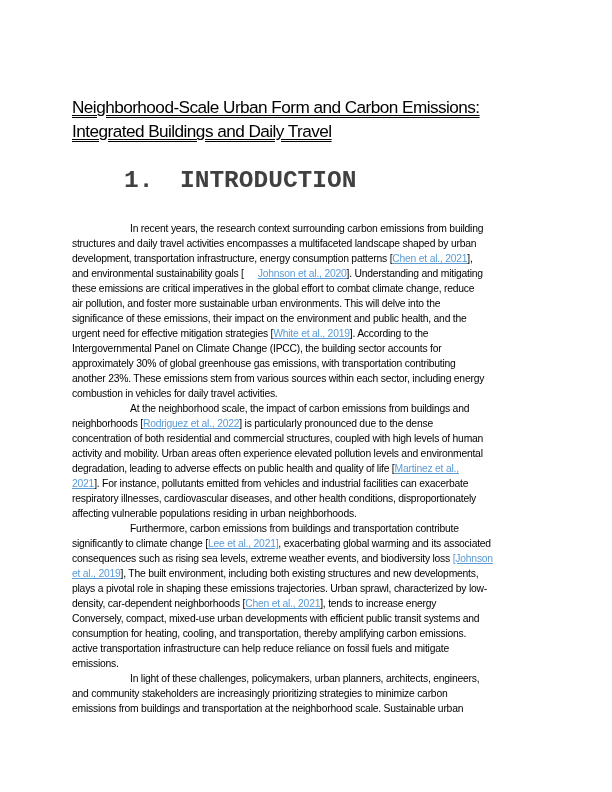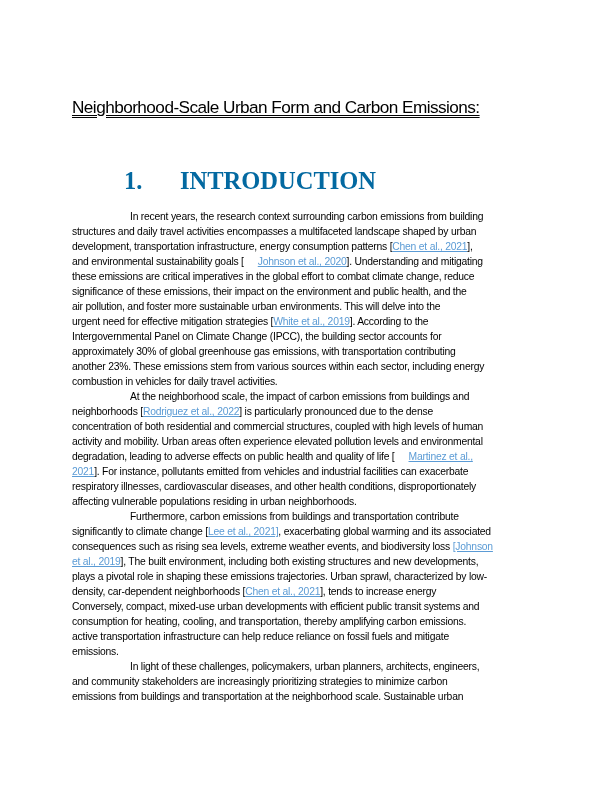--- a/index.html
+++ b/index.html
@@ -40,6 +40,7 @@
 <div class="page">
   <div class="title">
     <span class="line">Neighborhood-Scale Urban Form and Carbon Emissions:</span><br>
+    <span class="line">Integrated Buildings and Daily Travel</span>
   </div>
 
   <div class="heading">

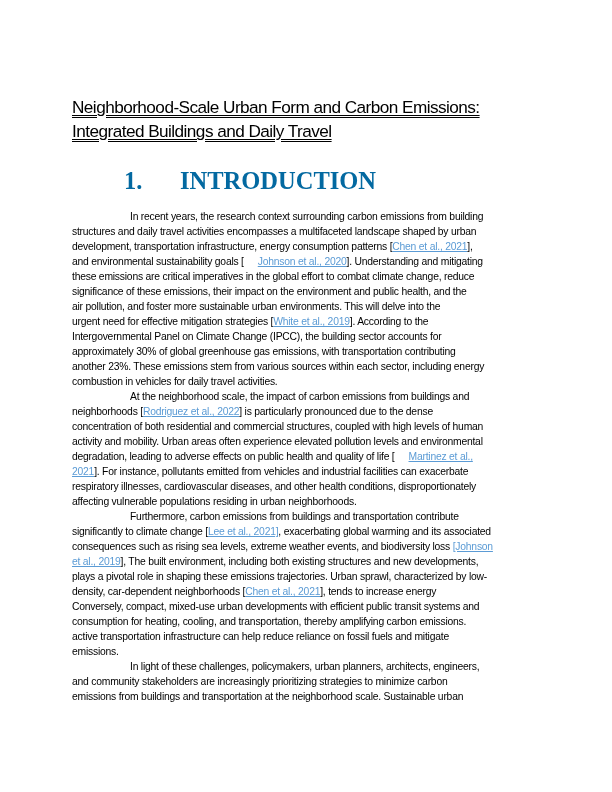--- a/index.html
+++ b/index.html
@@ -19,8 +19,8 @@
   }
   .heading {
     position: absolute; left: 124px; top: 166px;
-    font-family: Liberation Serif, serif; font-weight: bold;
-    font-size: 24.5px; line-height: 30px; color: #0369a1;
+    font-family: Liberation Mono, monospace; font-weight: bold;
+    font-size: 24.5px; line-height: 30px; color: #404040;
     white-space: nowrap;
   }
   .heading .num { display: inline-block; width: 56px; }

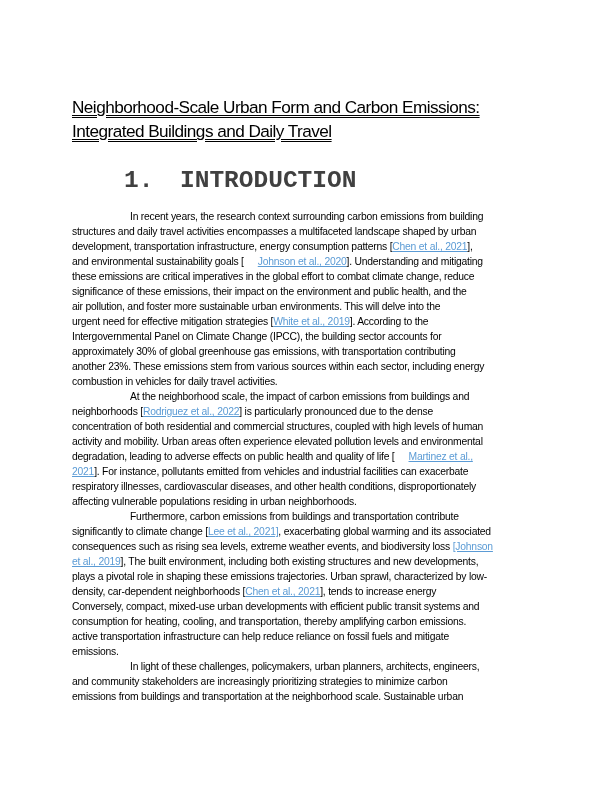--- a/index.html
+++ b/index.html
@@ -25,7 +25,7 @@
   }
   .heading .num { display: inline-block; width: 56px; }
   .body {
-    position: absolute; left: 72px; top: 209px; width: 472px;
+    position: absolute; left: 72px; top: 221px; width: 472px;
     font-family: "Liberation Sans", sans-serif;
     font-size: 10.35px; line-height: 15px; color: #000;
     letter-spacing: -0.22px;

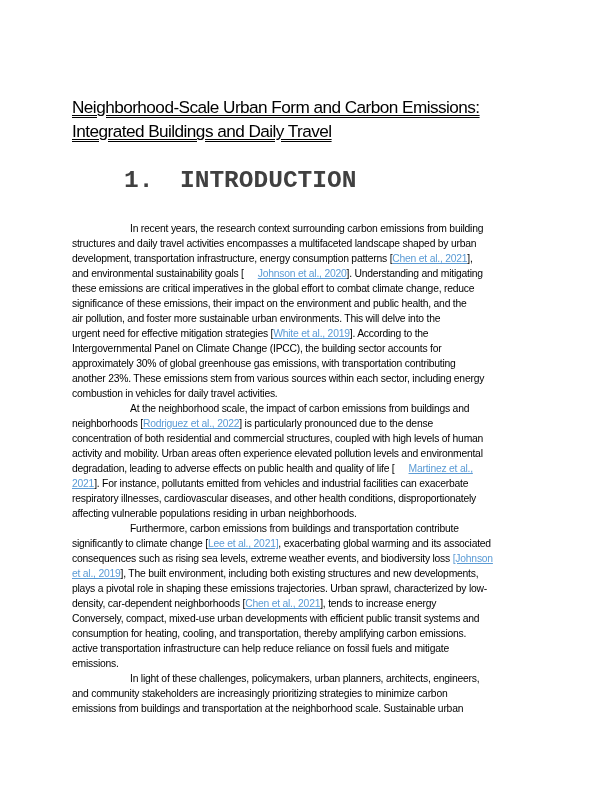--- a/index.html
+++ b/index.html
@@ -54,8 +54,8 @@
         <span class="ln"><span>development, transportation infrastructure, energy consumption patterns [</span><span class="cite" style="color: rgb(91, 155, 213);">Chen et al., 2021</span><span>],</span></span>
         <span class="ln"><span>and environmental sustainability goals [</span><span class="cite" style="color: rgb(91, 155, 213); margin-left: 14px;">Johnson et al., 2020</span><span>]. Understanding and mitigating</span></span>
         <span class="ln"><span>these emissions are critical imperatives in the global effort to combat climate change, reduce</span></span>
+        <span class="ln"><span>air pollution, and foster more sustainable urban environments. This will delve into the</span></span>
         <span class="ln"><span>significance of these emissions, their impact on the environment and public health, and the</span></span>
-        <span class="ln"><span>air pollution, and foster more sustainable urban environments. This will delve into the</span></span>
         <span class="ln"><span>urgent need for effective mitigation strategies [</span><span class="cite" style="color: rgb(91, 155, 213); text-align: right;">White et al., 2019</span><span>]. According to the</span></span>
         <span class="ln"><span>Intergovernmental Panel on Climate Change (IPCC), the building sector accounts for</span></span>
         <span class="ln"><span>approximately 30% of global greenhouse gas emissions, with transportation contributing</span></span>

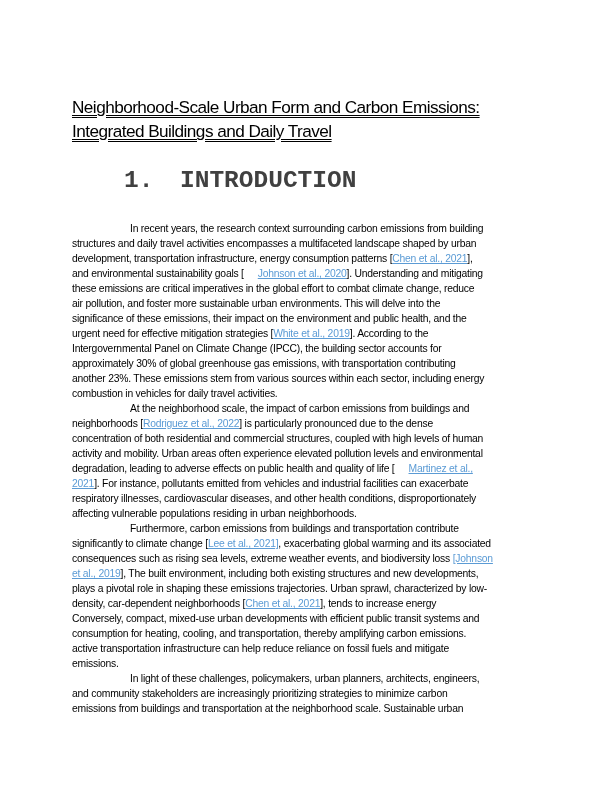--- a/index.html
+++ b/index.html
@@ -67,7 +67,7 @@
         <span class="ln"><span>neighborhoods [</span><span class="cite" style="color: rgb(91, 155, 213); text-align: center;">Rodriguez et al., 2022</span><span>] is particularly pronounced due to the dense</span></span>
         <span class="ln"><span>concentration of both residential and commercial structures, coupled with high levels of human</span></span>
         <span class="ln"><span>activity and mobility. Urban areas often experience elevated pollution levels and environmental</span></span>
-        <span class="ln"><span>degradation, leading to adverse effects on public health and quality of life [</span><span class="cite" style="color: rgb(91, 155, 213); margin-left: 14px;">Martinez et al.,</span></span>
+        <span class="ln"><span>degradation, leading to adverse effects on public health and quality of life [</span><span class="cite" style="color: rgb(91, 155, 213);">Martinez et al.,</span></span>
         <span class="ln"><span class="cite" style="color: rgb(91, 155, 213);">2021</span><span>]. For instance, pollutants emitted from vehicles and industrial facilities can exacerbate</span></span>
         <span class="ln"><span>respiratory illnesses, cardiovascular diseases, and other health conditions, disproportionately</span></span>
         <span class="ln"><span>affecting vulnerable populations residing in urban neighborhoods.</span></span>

▶ **Try it**: The answer should be the records above, unchanged, with the pictures omitted.

▶ **Output below**:
--- a/index.html
+++ b/index.html
@@ -40,6 +40,7 @@
 <div class="page">
   <div class="title">
     <span class="line">Neighborhood-Scale Urban Form and Carbon Emissions:</span><br>
+    <span class="line">Integrated Buildings and Daily Travel</span>
   </div>
 
   <div class="heading">

--- a/index.html
+++ b/index.html
@@ -19,8 +19,8 @@
   }
   .heading {
     position: absolute; left: 124px; top: 166px;
-    font-family: Liberation Serif, serif; font-weight: bold;
-    font-size: 24.5px; line-height: 30px; color: #0369a1;
+    font-family: Liberation Mono, monospace; font-weight: bold;
+    font-size: 24.5px; line-height: 30px; color: #404040;
     white-space: nowrap;
   }
   .heading .num { display: inline-block; width: 56px; }

--- a/index.html
+++ b/index.html
@@ -25,7 +25,7 @@
   }
   .heading .num { display: inline-block; width: 56px; }
   .body {
-    position: absolute; left: 72px; top: 209px; width: 472px;
+    position: absolute; left: 72px; top: 221px; width: 472px;
     font-family: "Liberation Sans", sans-serif;
     font-size: 10.35px; line-height: 15px; color: #000;
     letter-spacing: -0.22px;

--- a/index.html
+++ b/index.html
@@ -54,8 +54,8 @@
         <span class="ln"><span>development, transportation infrastructure, energy consumption patterns [</span><span class="cite" style="color: rgb(91, 155, 213);">Chen et al., 2021</span><span>],</span></span>
         <span class="ln"><span>and environmental sustainability goals [</span><span class="cite" style="color: rgb(91, 155, 213); margin-left: 14px;">Johnson et al., 2020</span><span>]. Understanding and mitigating</span></span>
         <span class="ln"><span>these emissions are critical imperatives in the global effort to combat climate change, reduce</span></span>
+        <span class="ln"><span>air pollution, and foster more sustainable urban environments. This will delve into the</span></span>
         <span class="ln"><span>significance of these emissions, their impact on the environment and public health, and the</span></span>
-        <span class="ln"><span>air pollution, and foster more sustainable urban environments. This will delve into the</span></span>
         <span class="ln"><span>urgent need for effective mitigation strategies [</span><span class="cite" style="color: rgb(91, 155, 213); text-align: right;">White et al., 2019</span><span>]. According to the</span></span>
         <span class="ln"><span>Intergovernmental Panel on Climate Change (IPCC), the building sector accounts for</span></span>
         <span class="ln"><span>approximately 30% of global greenhouse gas emissions, with transportation contributing</span></span>

--- a/index.html
+++ b/index.html
@@ -67,7 +67,7 @@
         <span class="ln"><span>neighborhoods [</span><span class="cite" style="color: rgb(91, 155, 213); text-align: center;">Rodriguez et al., 2022</span><span>] is particularly pronounced due to the dense</span></span>
         <span class="ln"><span>concentration of both residential and commercial structures, coupled with high levels of human</span></span>
         <span class="ln"><span>activity and mobility. Urban areas often experience elevated pollution levels and environmental</span></span>
-        <span class="ln"><span>degradation, leading to adverse effects on public health and quality of life [</span><span class="cite" style="color: rgb(91, 155, 213); margin-left: 14px;">Martinez et al.,</span></span>
+        <span class="ln"><span>degradation, leading to adverse effects on public health and quality of life [</span><span class="cite" style="color: rgb(91, 155, 213);">Martinez et al.,</span></span>
         <span class="ln"><span class="cite" style="color: rgb(91, 155, 213);">2021</span><span>]. For instance, pollutants emitted from vehicles and industrial facilities can exacerbate</span></span>
         <span class="ln"><span>respiratory illnesses, cardiovascular diseases, and other health conditions, disproportionately</span></span>
         <span class="ln"><span>affecting vulnerable populations residing in urban neighborhoods.</span></span>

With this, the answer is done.